On ne peut trop louer les poudres diaphorétiques préparées d'antimoine diaphorétique, le soufre doré, le régule médicinal d'antimoine, et généralement toutes ces sortes de préparations antimoniales. On y joindra le nitre, les émulsions convenables, les infusions, et les décoctions des plantes propres à dépurer le sang ; telles que sont la fumeterre, la scabieuse, le scordium, la scolopendre, le cresson aquatique, la bourache, l'endive, la chicorée, les fleurs de sureau, les racines de pimprenelle, et autres qui sont pourvues en partie d'un sel volatil et pénétrant, et en partie d'un principe amer et balsamique : de plus, les décoctions abondantes faites avec les ingrédiens capables de dessécher l'humidité superflue, et de fortifier en même temps les parties solides, sont souvent très-nécessaires dans les affections cutanées. Les plus usités d'entre ces ingrédiens sont les racines d'esquine, la salsepareille, les écorces de sassafras, de cascarille, les santaux, et autres de la même nature.

Je ne sai s'il faut compter entre les remèdes importants, les viperes, dont l'usage est si fort vanté dans plusieurs livres ; il est du moins certain que quantité d'expériences confirmées par des raisons satisfaisantes, ont déjà convaincu de grands praticiens de l'insuffisance de ces sortes de remèdes. Quoiqu'il en sait, si les viperes produisent ici quelque effet salutaire, on en peut attendre autant de toutes les parties desséchées d'animaux, qui contiennent un suc gélatineux, volatil, et modérément sulphureux.

Parmi les diététiques, tout le monde s'accorde à recommander le lait seul, ou coupé avec de l'eau, de même que le petit-lait de vache et de chèvre pris en quantité, et l'on comprend sans peine l'excellence de ce régime.

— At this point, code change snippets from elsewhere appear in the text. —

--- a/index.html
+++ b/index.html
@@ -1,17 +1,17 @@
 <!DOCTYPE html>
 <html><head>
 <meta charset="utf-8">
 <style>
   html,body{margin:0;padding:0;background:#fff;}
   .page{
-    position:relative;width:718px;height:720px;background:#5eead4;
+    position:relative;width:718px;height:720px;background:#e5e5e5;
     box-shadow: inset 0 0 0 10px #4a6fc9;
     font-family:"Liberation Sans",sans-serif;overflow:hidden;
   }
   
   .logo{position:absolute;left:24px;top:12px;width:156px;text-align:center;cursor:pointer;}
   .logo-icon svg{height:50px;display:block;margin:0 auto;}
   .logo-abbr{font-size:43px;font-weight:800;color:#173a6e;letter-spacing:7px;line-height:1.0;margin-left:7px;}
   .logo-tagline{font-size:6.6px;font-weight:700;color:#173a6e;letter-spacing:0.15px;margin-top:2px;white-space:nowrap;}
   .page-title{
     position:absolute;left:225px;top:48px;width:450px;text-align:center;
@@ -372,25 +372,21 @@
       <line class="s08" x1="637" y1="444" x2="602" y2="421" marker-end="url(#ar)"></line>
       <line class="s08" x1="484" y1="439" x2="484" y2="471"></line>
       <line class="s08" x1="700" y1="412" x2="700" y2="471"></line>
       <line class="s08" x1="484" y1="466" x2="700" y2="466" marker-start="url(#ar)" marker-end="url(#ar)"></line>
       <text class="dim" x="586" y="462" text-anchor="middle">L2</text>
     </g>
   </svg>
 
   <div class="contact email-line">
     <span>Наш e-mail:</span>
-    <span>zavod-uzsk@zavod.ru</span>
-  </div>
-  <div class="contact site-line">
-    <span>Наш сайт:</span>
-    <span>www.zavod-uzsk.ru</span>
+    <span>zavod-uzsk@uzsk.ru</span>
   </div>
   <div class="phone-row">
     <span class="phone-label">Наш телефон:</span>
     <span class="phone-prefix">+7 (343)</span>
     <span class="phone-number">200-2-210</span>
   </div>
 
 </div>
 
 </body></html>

Les topiques sont de très-bons moyens pour diminuer la douleur, la rougeur, la chaleur, la demangeaison, les déformations, et les exulcérations de la peau. On les emploiera suivant qu'il s'agira de dessécher, de resserrer, de déterger, de consolider : mais personne n'ignore que leur emploi demande une extrême circonspection. Ils doivent toujours être appliqués les derniers, et toujours conjointement avec les remèdes internes ; l'expérience a mille fois appris, que leur usage inconsidéré était suivi des symptômes les plus fâcheux, qui mettent la vie du malade en danger, et même quelquefois la détruisent. Les bains tant naturels qu'artificiels entrent dans la classe des remèdes extérieurs ; ils sont surtout salutaires dans les affections cutanées qui naissent d'humeurs séreuses et lymphatiques, vitiées par leur acreté ou leur épaississement ; telles que la gale seche, les dartres, les herbes, et surtout dans les demangeaisons incommodes qui surviennent aux vieillards.

Mais comme les causes de la maladie de la peau varient extrêmement, il est évident que la cure doit varier de même, tant pour les remèdes externes, que pour les remèdes internes. En effet ces maladies pouvant provenir d'une vie sédentaire, d'intempérance, d'humeurs surabondantes, acides, alkalines, salées, bilieuses, de la suppression de quelque évacuation critique du sang, de celle de l'insensible transpiration, de l'obstruction des conduits de la peau, de son tissu particulier, de l'âge, de virus scorbutique ou vénérien, etc. il en résulte une grande diversité dans la méthode curative, qu'il faut mettre en usage suivant les causes du mal ; et c'est d'après des principes d'une savante théorie qui pourrait nous conduire dans cette application, que l'on désire encore en Médecine un bon ouvrage sur cette matière. Article de M. le Chevalier DE JAUCOURT.